[[ DATASET open ]]

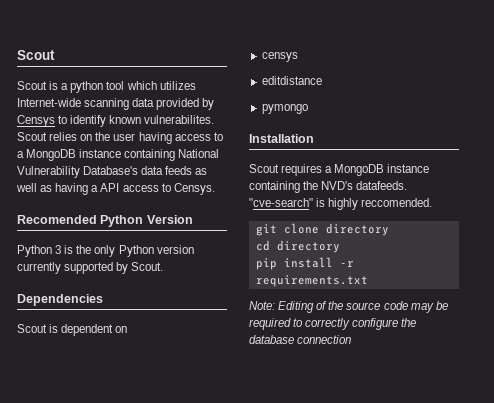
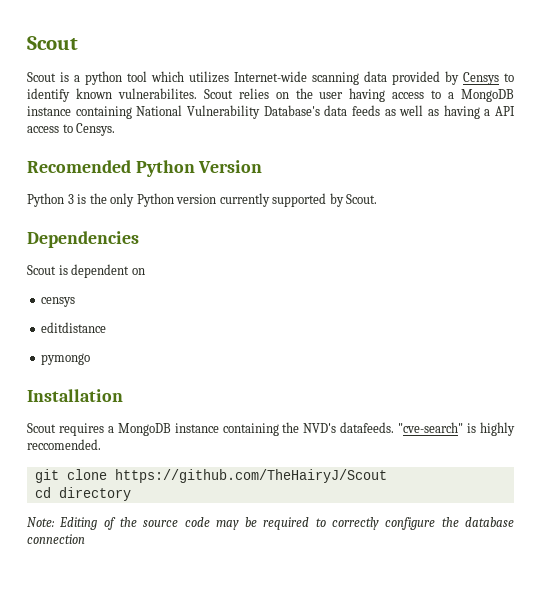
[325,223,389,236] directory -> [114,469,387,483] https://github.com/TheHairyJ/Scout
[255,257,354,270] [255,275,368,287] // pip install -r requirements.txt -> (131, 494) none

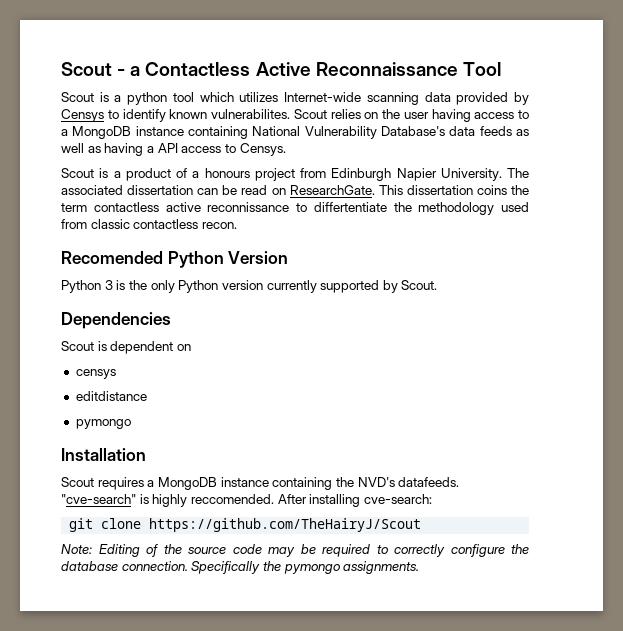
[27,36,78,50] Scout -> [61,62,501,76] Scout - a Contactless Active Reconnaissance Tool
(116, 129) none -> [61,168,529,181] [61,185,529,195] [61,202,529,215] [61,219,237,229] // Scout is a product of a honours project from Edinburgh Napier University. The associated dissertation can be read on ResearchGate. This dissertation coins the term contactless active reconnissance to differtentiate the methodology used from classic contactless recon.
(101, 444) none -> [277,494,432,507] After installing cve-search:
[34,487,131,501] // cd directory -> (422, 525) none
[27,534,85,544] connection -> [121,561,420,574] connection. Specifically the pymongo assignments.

[[ DATASET closed ]]

WHAT THIS TASK INVOLVES: Skip the pictures, please, and transcribe only the lines from the beginning of the material through the one that contains "[27,36,78,50] Scout ->".

RESULT BELOW:
[325,223,389,236] directory -> [114,469,387,483] https://github.com/TheHairyJ/Scout
[255,257,354,270] [255,275,368,287] // pip install -r requirements.txt -> (131, 494) none

[27,36,78,50] Scout -> [61,62,501,76] Scout - a Contactless Active Reconnaissance Tool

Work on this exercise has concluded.